OscarXZQ / weight-selection

164 stars 11 forks source link

Any special settings to reproduce the accuracy on CIFAR-100? #5

Closed osiriszjq closed 2 months ago

osiriszjq commented 2 months ago

Thanks for your impressive work! I'm also interested in studying the initialization of ViTs. However, when I clone your repo and run these two commands,

python3 weight_selection.py \
--output_dir /path/to/weight_selection/ \
--model_type vit \
--pretrained_model vit_small_patch16_224_in21k
python main.py \
--model vit_tiny  --warmup_epochs 50 --epochs 300 \
--batch_size 64 --lr 2e-3 --update_freq 1 --use_amp true \
--initialize /path/to/weight_selection \
--data_path /path/to/data/ \
--data_set CIFAR100 \
--output_dir /path/to/results/

I can only get 77.6% instead of 81.4% as in your paper. I think I only changed the number of GPUs from 8 to 1, which should not make this big difference. Are there any special settings in your training? I noticed that in your code you said you used weight decay scheduler, but there is no specific number. Could this cause the difference? If you have any thoughts about this, that will be great help.

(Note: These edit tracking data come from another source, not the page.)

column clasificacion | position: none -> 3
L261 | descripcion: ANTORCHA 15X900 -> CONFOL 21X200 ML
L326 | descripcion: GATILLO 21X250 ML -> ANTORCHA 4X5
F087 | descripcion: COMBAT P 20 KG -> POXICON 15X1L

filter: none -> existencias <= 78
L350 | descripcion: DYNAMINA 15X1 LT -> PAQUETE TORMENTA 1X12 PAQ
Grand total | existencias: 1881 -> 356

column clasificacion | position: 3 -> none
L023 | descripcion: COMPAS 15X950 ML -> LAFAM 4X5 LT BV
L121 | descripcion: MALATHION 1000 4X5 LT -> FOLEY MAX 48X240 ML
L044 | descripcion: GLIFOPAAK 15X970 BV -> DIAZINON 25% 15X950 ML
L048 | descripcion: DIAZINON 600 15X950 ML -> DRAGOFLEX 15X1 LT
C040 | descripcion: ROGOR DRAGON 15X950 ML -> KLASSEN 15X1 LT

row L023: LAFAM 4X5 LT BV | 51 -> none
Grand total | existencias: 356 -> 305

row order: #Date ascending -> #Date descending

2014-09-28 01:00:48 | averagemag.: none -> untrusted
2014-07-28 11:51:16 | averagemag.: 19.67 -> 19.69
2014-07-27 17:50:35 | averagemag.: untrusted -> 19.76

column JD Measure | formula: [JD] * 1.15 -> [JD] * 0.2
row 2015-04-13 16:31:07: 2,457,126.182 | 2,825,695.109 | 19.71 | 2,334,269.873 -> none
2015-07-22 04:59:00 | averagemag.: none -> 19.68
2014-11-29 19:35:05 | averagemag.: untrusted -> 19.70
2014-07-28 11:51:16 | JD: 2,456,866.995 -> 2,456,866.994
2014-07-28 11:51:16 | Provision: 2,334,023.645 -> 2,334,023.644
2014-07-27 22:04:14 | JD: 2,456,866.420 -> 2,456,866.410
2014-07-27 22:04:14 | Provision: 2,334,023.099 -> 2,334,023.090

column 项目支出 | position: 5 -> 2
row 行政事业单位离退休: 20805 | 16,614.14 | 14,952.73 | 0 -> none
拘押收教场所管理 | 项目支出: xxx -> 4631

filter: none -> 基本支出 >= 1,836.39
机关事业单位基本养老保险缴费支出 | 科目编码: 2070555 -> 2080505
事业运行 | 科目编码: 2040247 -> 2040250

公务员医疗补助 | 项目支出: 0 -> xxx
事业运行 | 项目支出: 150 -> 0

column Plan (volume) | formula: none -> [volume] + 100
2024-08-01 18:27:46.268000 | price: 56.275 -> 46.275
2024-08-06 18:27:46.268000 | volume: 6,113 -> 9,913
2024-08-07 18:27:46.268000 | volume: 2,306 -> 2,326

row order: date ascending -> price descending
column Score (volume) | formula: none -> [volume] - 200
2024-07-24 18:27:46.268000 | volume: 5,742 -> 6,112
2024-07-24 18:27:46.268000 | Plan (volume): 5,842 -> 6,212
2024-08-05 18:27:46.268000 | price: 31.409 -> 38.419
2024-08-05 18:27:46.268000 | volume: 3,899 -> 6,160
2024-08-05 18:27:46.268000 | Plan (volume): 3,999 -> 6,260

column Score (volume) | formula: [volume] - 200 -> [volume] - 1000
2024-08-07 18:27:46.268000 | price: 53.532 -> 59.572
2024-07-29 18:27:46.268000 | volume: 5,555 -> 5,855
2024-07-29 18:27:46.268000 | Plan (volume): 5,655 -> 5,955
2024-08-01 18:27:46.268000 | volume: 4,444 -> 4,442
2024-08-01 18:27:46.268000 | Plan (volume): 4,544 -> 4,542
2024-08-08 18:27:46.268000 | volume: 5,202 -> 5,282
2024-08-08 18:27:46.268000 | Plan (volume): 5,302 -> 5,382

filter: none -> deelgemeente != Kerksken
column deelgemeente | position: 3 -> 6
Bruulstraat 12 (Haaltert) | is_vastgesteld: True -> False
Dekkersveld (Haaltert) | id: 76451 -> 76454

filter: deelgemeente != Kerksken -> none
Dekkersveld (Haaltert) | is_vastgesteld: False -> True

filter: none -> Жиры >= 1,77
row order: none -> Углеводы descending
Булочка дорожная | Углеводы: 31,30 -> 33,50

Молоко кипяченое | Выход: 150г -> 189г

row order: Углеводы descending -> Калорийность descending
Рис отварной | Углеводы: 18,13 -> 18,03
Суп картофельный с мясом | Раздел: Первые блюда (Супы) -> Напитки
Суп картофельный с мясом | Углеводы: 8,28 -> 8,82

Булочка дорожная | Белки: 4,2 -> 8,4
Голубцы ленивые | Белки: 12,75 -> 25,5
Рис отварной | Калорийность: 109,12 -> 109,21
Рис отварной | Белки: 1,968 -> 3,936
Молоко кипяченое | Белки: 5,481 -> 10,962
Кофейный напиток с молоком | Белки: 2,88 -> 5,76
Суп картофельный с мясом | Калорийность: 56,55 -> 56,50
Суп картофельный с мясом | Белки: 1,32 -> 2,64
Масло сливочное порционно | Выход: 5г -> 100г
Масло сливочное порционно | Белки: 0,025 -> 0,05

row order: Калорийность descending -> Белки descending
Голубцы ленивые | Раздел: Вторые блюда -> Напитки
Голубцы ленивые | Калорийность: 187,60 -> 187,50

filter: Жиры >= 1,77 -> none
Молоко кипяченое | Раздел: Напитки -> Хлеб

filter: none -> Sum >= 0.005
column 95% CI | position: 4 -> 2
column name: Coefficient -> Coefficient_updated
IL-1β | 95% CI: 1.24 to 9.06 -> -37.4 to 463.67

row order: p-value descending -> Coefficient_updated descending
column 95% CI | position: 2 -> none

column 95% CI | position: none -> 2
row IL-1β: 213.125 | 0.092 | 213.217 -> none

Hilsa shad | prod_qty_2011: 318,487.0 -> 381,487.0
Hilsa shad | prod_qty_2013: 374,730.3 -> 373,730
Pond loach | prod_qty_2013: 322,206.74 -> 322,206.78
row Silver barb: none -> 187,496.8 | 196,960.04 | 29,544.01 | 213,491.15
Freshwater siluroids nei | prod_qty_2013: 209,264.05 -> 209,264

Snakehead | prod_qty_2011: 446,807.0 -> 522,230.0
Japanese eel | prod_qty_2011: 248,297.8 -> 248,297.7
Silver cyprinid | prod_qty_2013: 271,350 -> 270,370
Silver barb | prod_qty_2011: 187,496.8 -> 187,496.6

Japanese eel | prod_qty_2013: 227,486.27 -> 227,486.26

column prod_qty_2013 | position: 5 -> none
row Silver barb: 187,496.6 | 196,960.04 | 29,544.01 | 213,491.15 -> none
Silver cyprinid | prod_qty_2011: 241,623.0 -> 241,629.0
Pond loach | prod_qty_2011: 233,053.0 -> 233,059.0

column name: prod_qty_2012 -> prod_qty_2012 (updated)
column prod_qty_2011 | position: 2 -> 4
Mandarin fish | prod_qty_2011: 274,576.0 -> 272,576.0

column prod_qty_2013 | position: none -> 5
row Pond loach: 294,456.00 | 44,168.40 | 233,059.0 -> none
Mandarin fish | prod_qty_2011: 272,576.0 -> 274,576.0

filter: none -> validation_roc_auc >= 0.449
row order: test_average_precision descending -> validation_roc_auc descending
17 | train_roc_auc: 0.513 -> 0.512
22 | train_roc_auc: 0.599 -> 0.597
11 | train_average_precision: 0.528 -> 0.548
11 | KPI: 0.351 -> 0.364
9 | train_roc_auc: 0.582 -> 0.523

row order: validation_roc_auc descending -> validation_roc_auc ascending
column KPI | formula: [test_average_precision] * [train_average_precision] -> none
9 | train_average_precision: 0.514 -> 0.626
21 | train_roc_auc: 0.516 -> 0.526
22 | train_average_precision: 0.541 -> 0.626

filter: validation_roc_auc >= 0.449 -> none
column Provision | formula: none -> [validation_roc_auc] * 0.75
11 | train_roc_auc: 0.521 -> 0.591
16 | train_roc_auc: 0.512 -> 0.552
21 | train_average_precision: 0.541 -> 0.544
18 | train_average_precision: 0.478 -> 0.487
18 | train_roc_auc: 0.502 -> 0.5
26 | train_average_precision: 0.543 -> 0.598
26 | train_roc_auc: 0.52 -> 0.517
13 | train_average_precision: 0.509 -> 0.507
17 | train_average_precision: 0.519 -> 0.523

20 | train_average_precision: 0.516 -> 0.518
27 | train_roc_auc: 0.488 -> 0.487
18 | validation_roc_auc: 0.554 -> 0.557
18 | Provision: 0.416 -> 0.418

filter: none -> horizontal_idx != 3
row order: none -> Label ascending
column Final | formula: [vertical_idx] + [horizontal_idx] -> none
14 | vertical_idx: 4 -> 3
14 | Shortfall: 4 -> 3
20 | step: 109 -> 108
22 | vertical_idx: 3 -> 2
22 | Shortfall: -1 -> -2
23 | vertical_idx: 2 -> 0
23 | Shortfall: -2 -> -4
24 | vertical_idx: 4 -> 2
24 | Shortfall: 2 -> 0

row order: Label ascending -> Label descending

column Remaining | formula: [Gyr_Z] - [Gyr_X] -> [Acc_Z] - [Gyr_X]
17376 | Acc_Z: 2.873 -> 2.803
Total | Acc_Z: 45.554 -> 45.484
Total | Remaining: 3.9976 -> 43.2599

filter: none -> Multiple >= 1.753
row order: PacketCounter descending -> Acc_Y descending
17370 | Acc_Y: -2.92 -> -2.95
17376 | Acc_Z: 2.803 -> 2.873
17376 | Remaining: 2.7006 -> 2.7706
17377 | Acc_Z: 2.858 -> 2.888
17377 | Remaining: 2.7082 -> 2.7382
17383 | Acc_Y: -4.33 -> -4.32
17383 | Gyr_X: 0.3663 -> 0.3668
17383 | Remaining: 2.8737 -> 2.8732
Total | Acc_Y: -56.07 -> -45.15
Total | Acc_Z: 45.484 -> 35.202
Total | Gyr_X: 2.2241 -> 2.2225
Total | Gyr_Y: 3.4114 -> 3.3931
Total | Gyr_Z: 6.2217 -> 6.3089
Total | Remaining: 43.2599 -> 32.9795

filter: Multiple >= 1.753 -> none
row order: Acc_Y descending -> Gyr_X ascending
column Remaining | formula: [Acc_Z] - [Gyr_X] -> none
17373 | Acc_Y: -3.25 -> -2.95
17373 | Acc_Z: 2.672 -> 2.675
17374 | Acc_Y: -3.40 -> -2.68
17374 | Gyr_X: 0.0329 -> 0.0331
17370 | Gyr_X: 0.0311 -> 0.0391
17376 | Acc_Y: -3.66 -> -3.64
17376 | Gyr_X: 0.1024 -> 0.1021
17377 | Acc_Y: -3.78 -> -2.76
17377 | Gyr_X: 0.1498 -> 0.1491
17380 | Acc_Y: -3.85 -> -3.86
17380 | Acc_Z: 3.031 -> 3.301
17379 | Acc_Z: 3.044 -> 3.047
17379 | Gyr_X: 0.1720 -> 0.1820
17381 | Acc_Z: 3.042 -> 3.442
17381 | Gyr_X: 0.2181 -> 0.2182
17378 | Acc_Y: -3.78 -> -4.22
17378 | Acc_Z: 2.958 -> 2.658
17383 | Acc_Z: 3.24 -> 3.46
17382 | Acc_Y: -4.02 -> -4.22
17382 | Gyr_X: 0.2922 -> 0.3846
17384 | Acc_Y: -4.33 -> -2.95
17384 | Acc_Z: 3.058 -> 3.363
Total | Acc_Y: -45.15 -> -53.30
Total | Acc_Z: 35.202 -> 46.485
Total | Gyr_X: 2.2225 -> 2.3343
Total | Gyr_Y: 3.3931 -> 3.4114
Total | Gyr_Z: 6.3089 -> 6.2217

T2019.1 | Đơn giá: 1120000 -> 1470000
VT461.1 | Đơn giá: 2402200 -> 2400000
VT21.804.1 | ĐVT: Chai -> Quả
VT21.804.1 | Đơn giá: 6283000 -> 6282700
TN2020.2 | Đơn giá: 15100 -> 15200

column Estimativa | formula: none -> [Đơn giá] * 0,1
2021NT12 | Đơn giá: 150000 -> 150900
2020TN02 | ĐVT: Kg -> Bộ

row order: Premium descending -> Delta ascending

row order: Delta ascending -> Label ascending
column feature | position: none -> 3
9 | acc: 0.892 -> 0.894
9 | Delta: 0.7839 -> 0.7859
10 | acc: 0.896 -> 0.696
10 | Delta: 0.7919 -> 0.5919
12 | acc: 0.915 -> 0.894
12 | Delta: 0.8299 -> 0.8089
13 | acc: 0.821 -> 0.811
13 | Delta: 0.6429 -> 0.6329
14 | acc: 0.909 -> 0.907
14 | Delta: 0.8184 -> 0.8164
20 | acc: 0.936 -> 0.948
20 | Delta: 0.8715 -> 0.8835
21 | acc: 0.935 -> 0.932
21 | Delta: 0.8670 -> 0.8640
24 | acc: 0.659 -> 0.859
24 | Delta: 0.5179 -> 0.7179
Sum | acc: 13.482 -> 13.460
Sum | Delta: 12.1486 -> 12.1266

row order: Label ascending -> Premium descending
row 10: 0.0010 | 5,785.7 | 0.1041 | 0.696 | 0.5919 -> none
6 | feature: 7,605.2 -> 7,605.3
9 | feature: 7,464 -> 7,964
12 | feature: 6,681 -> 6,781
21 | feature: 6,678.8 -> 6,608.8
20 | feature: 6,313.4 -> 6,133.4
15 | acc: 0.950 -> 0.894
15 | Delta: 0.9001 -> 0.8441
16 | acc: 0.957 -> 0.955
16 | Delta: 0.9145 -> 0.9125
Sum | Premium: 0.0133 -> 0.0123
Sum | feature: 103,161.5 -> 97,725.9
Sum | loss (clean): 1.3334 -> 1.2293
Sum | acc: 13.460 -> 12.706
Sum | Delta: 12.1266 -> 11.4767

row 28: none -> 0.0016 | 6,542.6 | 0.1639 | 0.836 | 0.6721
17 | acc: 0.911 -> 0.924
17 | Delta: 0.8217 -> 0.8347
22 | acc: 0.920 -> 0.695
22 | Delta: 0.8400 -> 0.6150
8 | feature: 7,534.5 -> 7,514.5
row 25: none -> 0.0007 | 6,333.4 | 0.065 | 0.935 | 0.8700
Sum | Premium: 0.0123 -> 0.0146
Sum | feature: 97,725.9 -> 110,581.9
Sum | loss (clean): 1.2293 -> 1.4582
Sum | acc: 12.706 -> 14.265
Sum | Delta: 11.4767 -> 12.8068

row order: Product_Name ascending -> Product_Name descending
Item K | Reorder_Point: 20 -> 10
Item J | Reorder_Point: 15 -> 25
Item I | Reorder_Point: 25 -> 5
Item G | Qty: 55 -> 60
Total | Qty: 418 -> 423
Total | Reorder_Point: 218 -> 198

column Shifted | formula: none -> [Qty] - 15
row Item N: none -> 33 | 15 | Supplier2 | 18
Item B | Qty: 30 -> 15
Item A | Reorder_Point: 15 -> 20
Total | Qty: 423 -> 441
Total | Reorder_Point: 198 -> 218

OscarXZQ commented 2 months ago

Hi, thanks for your interest in our work. The effective batch size is num_of_GPUs batch_size update_freq. Therefore, when you reduce num of GPUs used from 8 to 1, you will also need to set the batch size to 64 * 8 = 512 to make it equivalent to our setting. Feel free to lemme know if this fixes the problem.

So an equivalent single-GPU command should be:

python main.py \
--model vit_tiny  --warmup_epochs 50 --epochs 300 \
--batch_size 512 --lr 2e-3 --update_freq 1 --use_amp true \
--initialize /path/to/weight_selection \
--data_path /path/to/data/ \
--data_set CIFAR100 \
--output_dir /path/to/results/
osiriszjq commented 2 months ago

Oh! Actually, I changed the batch size to 512. It's a typo. One problem is when I run this command

python main.py \
--model vit_tiny  --warmup_epochs 50 --epochs 300 \
--batch_size 512 --lr 2e-3 --update_freq 1 --use_amp true \
--initialize /path/to/weight_selection \
--data_path /path/to/data/ \
--data_set CIFAR100 \
--output_dir /path/to/results/

After one epoch training, it will raise up an error says

RuntimeError: Default process group has not been initialized, please make sure to call init_process_group.

So I just comment line 132 in engine.py, which is

    metric_logger.synchronize_between_processes()

I guess when I use one process there is no need to synchronize? Do you have any other suggestions? Anyway the accuracy of random init is also about 4% less than it in your paper, so the effectiveness of your method is still about 9% increasing. I just want to find a reliable training setting of ViT on small dataset to compare things.

OscarXZQ commented 2 months ago

Hi,

Given that everything is correct on my end and on your end, one explanation between the difference of using 8 GPUs and 1 GPU is that the strength of mixup and cutmix would be different since mixup and cutmix are applied on a per-GPU basis. Therefore, using 1 GPU increases the strength of mixup/cutmix, which might cause the performance to drop.

If it's impossible to use 8GPU on your end, one trick could be reducing the strength of mixup and cutmix. Maybe you can try to add flags like --mixup 0.3 --cutmix 0.3. I did not tune mixup and cutmix while developing this project (I just used the same setting as ConvNeXt), but I think it might help with your case.

osiriszjq commented 2 months ago

Thanks! When I use 8 GPUs I can get the same performance now. Never thought this could make such a big difference.